DAB transmission was a feature of the Rhode and Schwarz stand, Elan Audio had a new mobile phone reporter unit on show and Lumina displayed its latest BE brand of FM transmitters, as Steve Ahern walked the floors at SMPTE09 to check out some of this year’s latest radio equipment.

At a show like SMPTE, where so many microphones are on display, favourite microphone types were under discussion. One of the most mentioned mics was the Shure SM7, which was favoured for its warmth in most studio conditions. Some ABC stations preferred the more ‘lecturn style’ AKG CK47s, although others thought these sounded too hollow in larger studios.

Headphones are very subjective, but the most praised headphone brand was Sennheiser for announcer cans. For guest headphones, one tech said: “It doesn’t matter what you buy for guests, they will soon get broken, so choose something you can replace quickly and easily without too much cost and leave the choice of announcer cans to what the staff most prefer.”

Another hot topic was the demise of Telstra program lines. While many capital city broadcasters changed over to STL links long ago, there are still many physical program lines existing in regional areas. Macquarie Southern Cross is currently replacing lines at over 20 locations with links, and most other regional broadcasters are doing the same as the countdown to decommissioning landlines fast approaches.

A growing preference for smaller, desk-mounted speakers in broadcast studios, especially for talk formats was another trend discussed. Desk mounted speakers are cheaper and quicker to install. In talk stations, when the mic is on the speakers are off, and the mic is on for a lot of time in a talk radio format, so why spend money on quality speakers when you don’t need them was one practical comment from a radio installer.

Rhode and Schwarz was showing off transmitters and test equipment on its stand. The company has supplied most of Australia’s digital radio transmitters and is closely involved with the digital radio rollout process.

Lumina Broadcast Systems was showing its American BE brand FM transmitter, being offered at prices similar to lower quality transmitters. Lumina also stocks the latest ‘AVFlex’ Audiovault playout system, which interfaces with all types of music rotation programs and provides high levels of reliability in automated playout. Lumina also supplies my favourite single track studio audio editing software and control surfaces callexd Voxpro.
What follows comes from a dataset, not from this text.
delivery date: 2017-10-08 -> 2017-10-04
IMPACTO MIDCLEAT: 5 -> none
Elan Audio has improved its well known phone reporter product by integrating the mobile phone into a single mixer box. You put your sim card in the slot and the box can call a range of preprogrammed numbers for reporters to file back to the newsroom or live to air. The Phonebox has two mic inputs with integrated Automatic Gain Controls, line input and can also mix off-air monitoring input into the headphones for reporters to listen to their live cues.
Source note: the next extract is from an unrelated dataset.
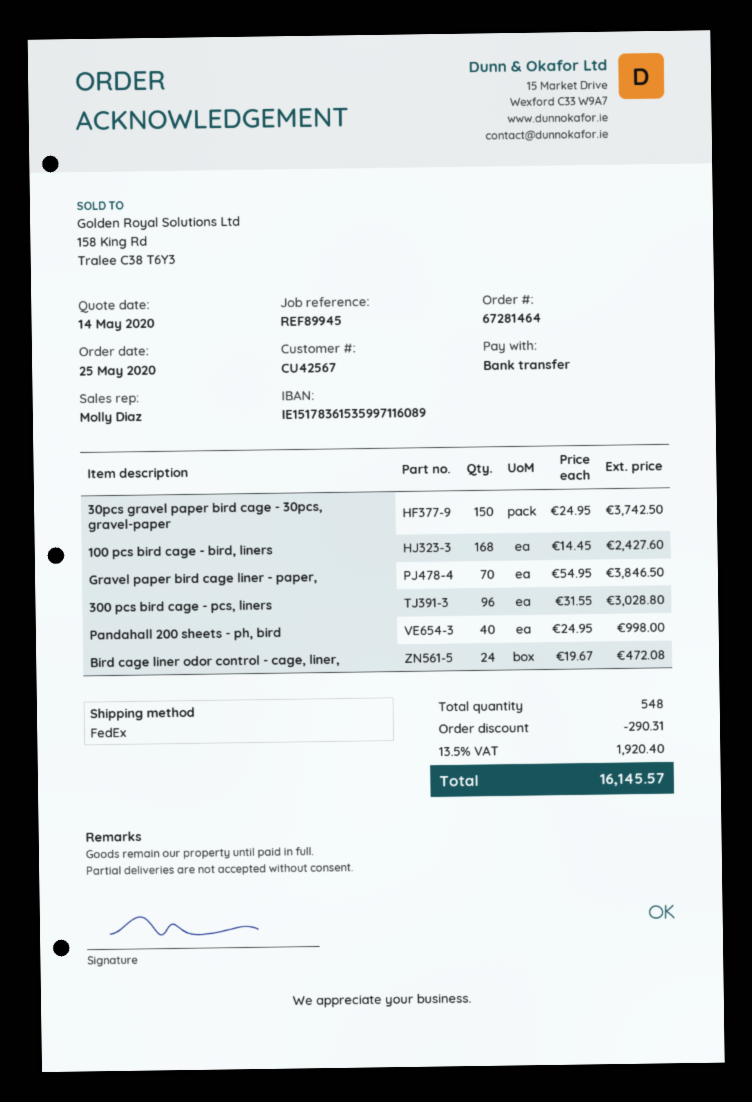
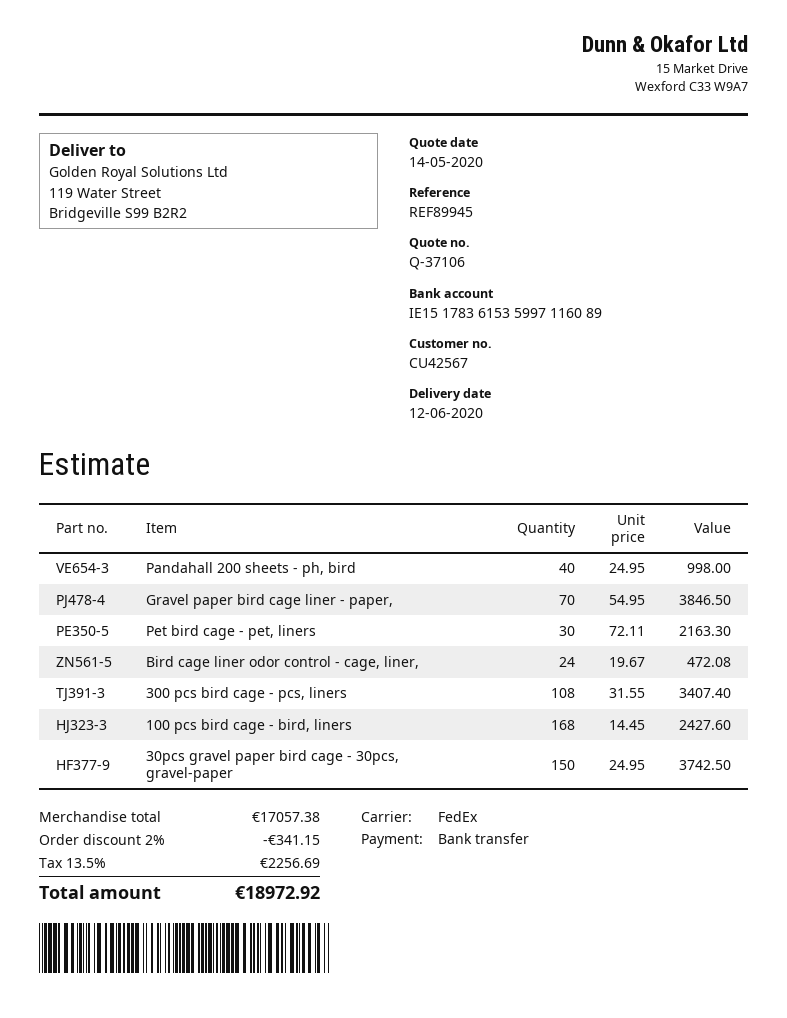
300 pcs bird cage - pcs, liners: 96 x 31.55 = 3028.80 -> 108 x 31.55 = 3407.40
Pet bird cage - pet, liners: none -> 30 x 72.11 = 2163.30
discount: 290.31 -> 341.15
tax: 13.5% = 1920.40 -> 13.5% = 2256.69
total: 16145.57 -> 18972.92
The Phonebox is powered by rechargeable batteries that last 4 hours in constant use and about 12 hours on standby. Full details and photos at this link.

Elan also had one more cute offering for radio broadcasters on its stand, a programmable on air light. I tried to get General Manager Angelo D’Agostino to program it to say what most broadcasters say when people are talking too nosily outside the studio, “shut the F**! up,” but he was too well mannered to do that, so he wrote ‘Analog is good.’ You can write whatever you want when you put it up in your own studios. The message is changeable through a simple computer interface.

The SMPTE09 Exhibition finishes Friday afternoon this week.